Asheville Pizza & Brewing Company is located at 675 Merrimon Ave.

Night of the living cult movie

It was almost four years to the day of the theater’s first-run debut – the James Bond film “No Time to Die,” first shown Thursday, Oct. 7, 2021 – when Cagney Larkin, a trivia host and horror movie aficionado, hosted a game-changing event. At 7 p.m. on Sunday, Oct. 5, 2025, Cagney’s Cult Classics debuted at Asheville Pizza.

“At first, it was just trying to get a community event going for the holiday of Halloween,” Larkin said. “Like, we have the space. Why not show some mystery spooky movies to get people to come in?”
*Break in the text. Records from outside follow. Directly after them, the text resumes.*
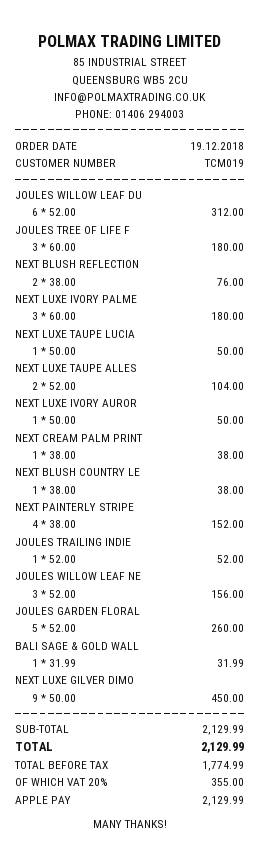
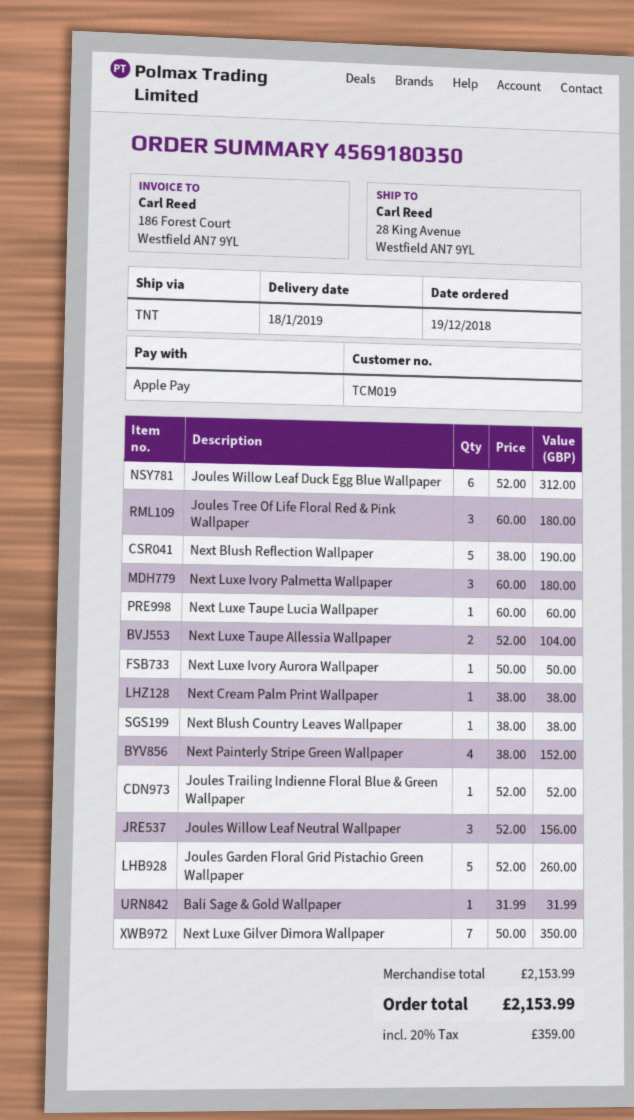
NEXT BLUSH REFLECTION: 2 x 38.00 = 76.00 -> 5 x 38.00 = 190.00
NEXT LUXE TAUPE LUCIA: 1 x 50.00 = 50.00 -> 1 x 60.00 = 60.00
NEXT LUXE GILVER DIMO: 9 x 50.00 = 450.00 -> 7 x 50.00 = 350.00
subtotal: 2129.99 -> 2153.99
tax: 20% = 355.00 -> 20% = 359.00
total: 2129.99 -> 2153.99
Every Sunday that month, Larkin showed a free screening of a mystery horror movie. Audiences would arrive around 6 p.m., settling into seats in the Asheville Pizza “game room,” a theater-sized chamber outfitted with arcade machines, a bar and its own silver screen. At the stroke of 7 p.m., Larkin would take the podium below the screen, welcoming the crowd and sharing bits of trivia about the forthcoming flick. The lights would go down, the projector would start up and a room full of horror fans would be treated to a surprise showing of “The Texas Chain Saw Massacre,” “Evil Dead II,” “Dead Alive” or “The Thing.”
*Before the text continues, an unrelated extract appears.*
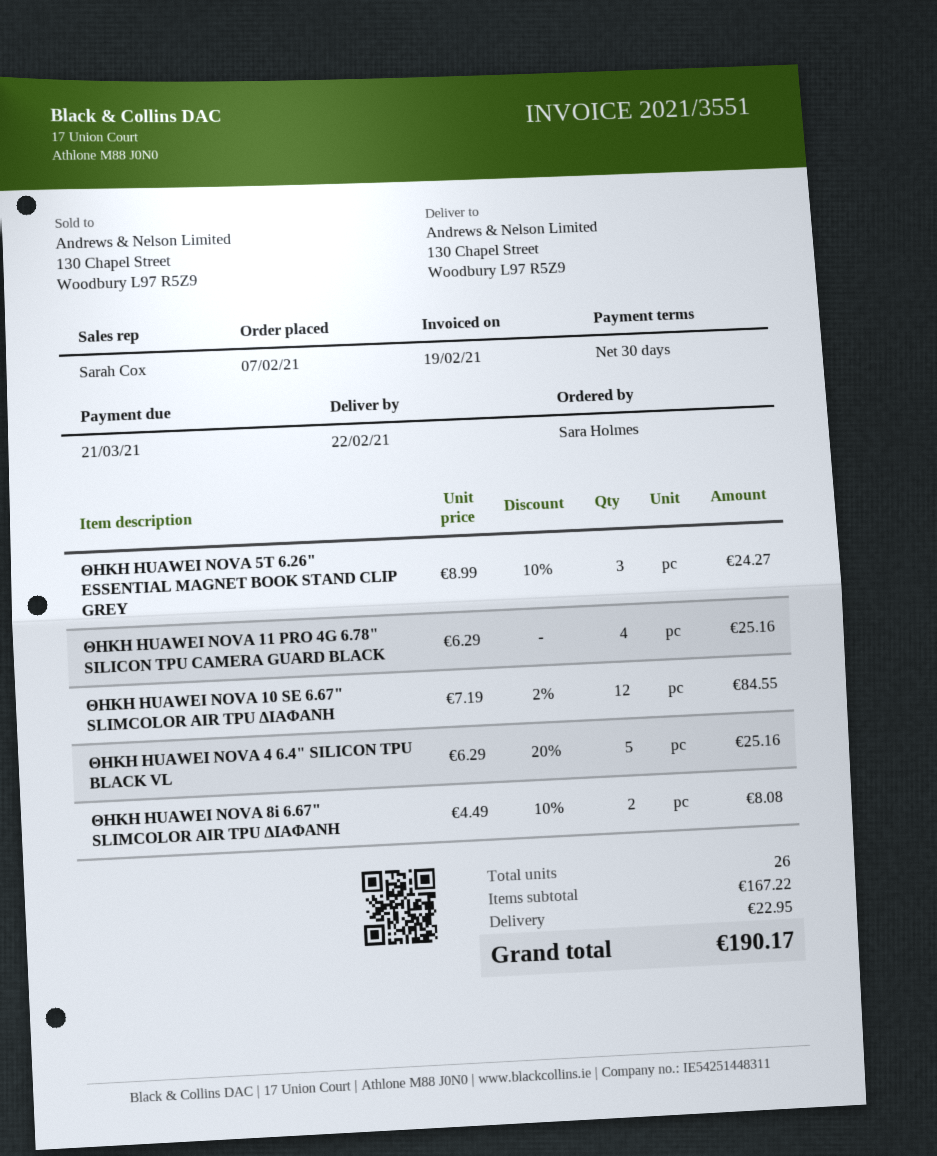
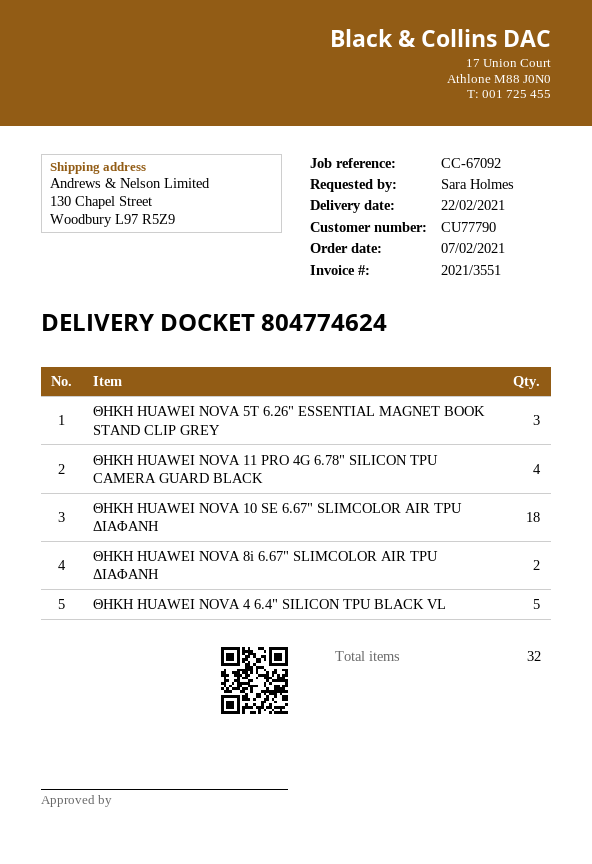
ΘΗΚΗ HUAWEI NOVA 10 SE 6.67" SLIMCOLOR AIR TPU ΔΙΑΦΑΝΗ: 12 -> 18
total quantity: 26 -> 32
Cagney Larkin hosts his horror movies in the “game room” of Asheville Pizza & Brewing Company.

“It really popped off all of October,” Larkin said. “We were basically ‘selling out’ every Sunday.”

The free screenings proved so popular that come November, Asheville Pizza president Mike Rangel suggested Larkin continue to hold them.
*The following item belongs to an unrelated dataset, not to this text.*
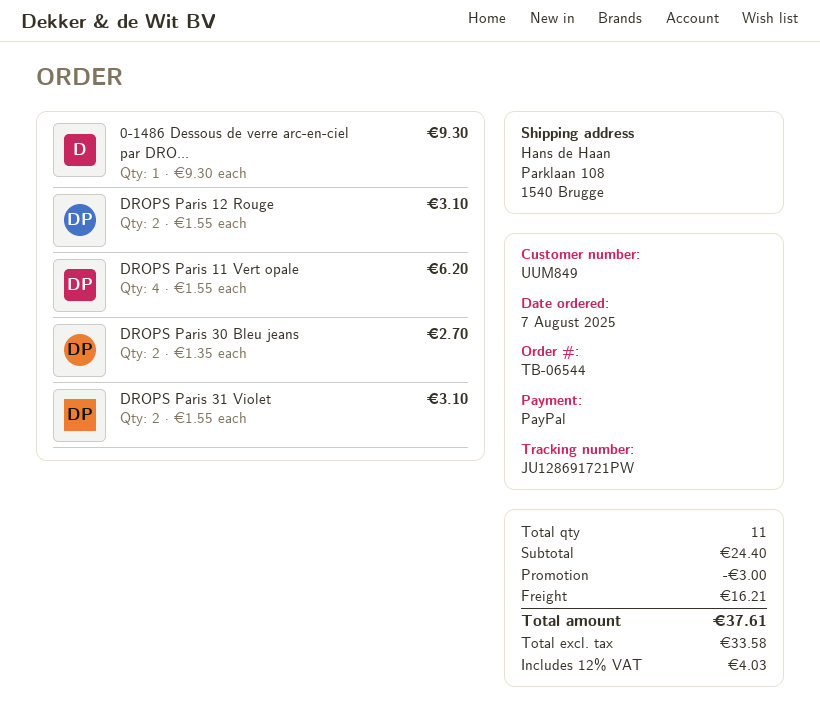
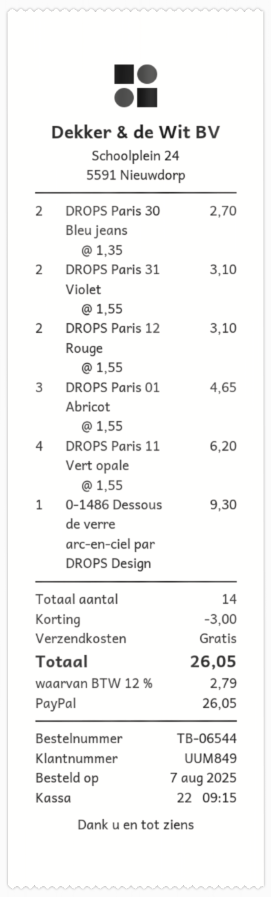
DROPS Paris 01 Abricot: none -> 3 x 1.55 = 4.65
total quantity: 11 -> 14
shipping: 16.21 -> 0.00
tax: 12% = 4.03 -> 12% = 2.79
total: 37.61 -> 26.05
“It was his idea to keep it going weekly. He offered it. We named it Cagney’s Cult Classics, and I was actually pushing for, like, I didn’t want to try to take too much. I was pushing for once a month,” Larkin said. “He’s like, oh, let’s just do it every Sunday. I was like, hell yeah, my friend. Let’s do it every Sunday.”

Three months on, Cagney’s Cult Classics is going strong, with 40-50 people turning up every week.

Cagney’s Cult Classics attendees head down the hall to their mystery screening.

Conjuring a horror fan

Larkin has been a fan of horror movies since he was a kid, a passion he shared with his grandmother.

“I actually do specifically remember a first horror film at my grandmother’s house, when I was a kid. It was a Troma film called ‘Mother’s Day,’ which I was probably way too young to watch, but she had a VHS tape copy of it,” Larkin said. “My grandma loved horror. I think that’s where I got my love for it, because I was always at her house watching random horror movies all the time. Like, she loved the ‘Friday the 13th’ series. I think she really got off on seeing bad kids get punished.”

In his newfound role as a horror movie programmer, Larkin brings that curatorial spirit to the films he picks for the public. He enjoys introducing audiences to his favorite horror films as much as watching them.

Audience members watch “Eraserhead” at a Cagney’s Cult Classics screening.

“The coolest thing about this has been seeing these old films that you would never get a chance to see in a theater with an audience that’s excited to see it,” Larkin said. “You get to hear their reactions, hear their responses. For example, in ‘Dead Alive,’ when I introduced the movie, I told the people, ‘Probably the only film you’ll ever see where somebody uses a lawnmower as a weapon,’ and as soon as he came in and delivered the line and cranked a lawnmower, people cheered for 60 seconds. I got goosebumps.”

As he prepares his next batch of secret, spooky Sundays, Larkin has nothing but appreciation for the people who continue to attend them.

“I thank people every week when I come in. I’m like, ‘Thank you guys for coming out to watch a movie when you have no idea what the f– it’s about to be,'” Larkin said. “It’s fun to be part of that community. People are really stoked on it.
The response has been awesome.”

Cagney’s Cult Classics begin at 7 p.m. every Sunday at Asheville Pizza & Brewing Company, 675 Merrimon Ave., Asheville, N.C.